[How to complete this task]:
An exact transcription of the listing, without its images, is what the answer must contain.

[Stored data]:

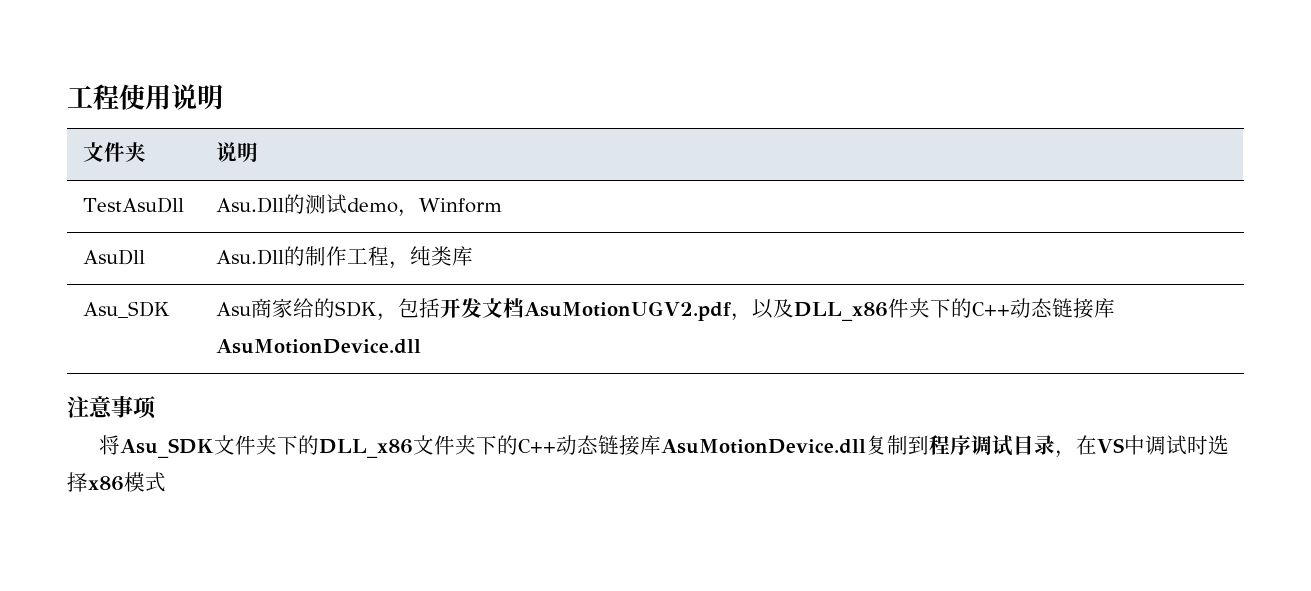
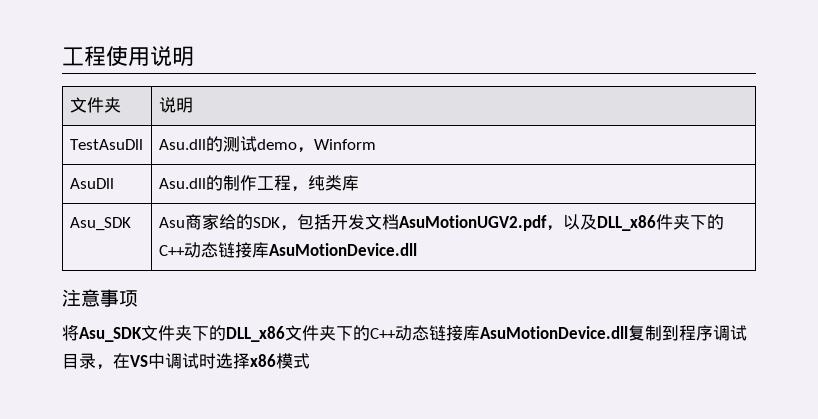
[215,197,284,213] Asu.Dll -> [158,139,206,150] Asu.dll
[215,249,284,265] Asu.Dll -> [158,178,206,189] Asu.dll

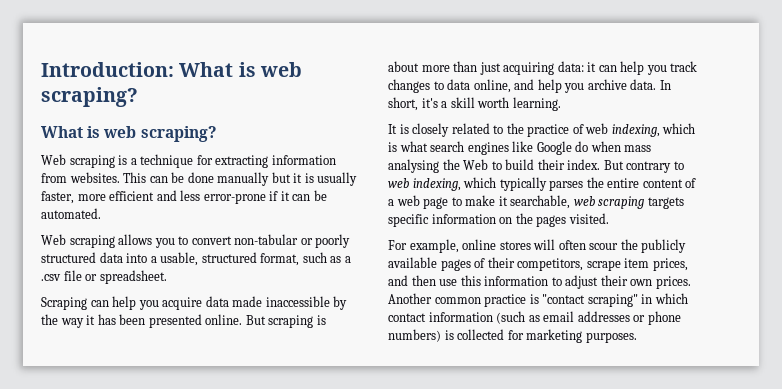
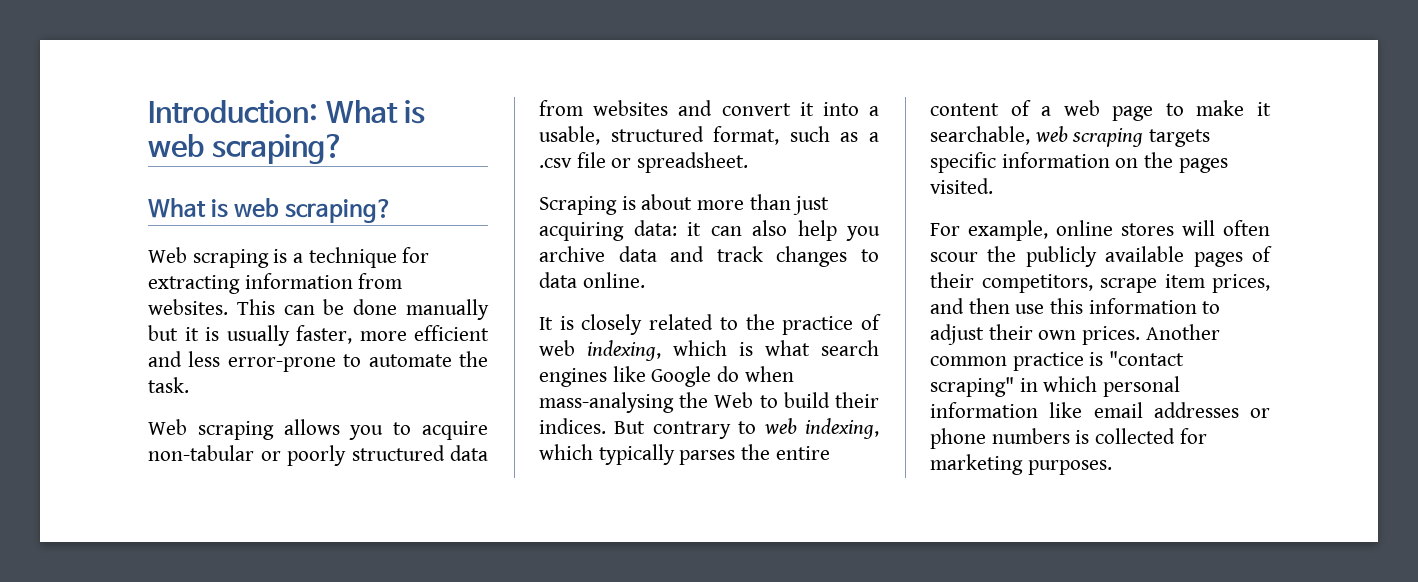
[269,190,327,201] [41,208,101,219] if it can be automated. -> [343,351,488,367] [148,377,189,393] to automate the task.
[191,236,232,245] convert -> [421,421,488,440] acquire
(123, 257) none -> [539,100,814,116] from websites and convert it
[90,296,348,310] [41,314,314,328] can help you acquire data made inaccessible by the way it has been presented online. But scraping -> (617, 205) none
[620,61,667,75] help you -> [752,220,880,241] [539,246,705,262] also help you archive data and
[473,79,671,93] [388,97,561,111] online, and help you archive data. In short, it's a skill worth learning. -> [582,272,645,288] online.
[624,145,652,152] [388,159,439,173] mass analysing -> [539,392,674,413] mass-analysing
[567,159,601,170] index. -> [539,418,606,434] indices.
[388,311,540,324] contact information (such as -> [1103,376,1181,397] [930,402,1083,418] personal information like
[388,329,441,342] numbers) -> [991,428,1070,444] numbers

[Answer space]:
[215,197,284,213] Asu.Dll -> [158,139,206,150] Asu.dll
[215,249,284,265] Asu.Dll -> [158,178,206,189] Asu.dll

[269,190,327,201] [41,208,101,219] if it can be automated. -> [343,351,488,367] [148,377,189,393] to automate the task.
[191,236,232,245] convert -> [421,421,488,440] acquire
(123, 257) none -> [539,100,814,116] from websites and convert it
[90,296,348,310] [41,314,314,328] can help you acquire data made inaccessible by the way it has been presented online. But scraping -> (617, 205) none
[620,61,667,75] help you -> [752,220,880,241] [539,246,705,262] also help you archive data and
[473,79,671,93] [388,97,561,111] online, and help you archive data. In short, it's a skill worth learning. -> [582,272,645,288] online.
[624,145,652,152] [388,159,439,173] mass analysing -> [539,392,674,413] mass-analysing
[567,159,601,170] index. -> [539,418,606,434] indices.
[388,311,540,324] contact information (such as -> [1103,376,1181,397] [930,402,1083,418] personal information like
[388,329,441,342] numbers) -> [991,428,1070,444] numbers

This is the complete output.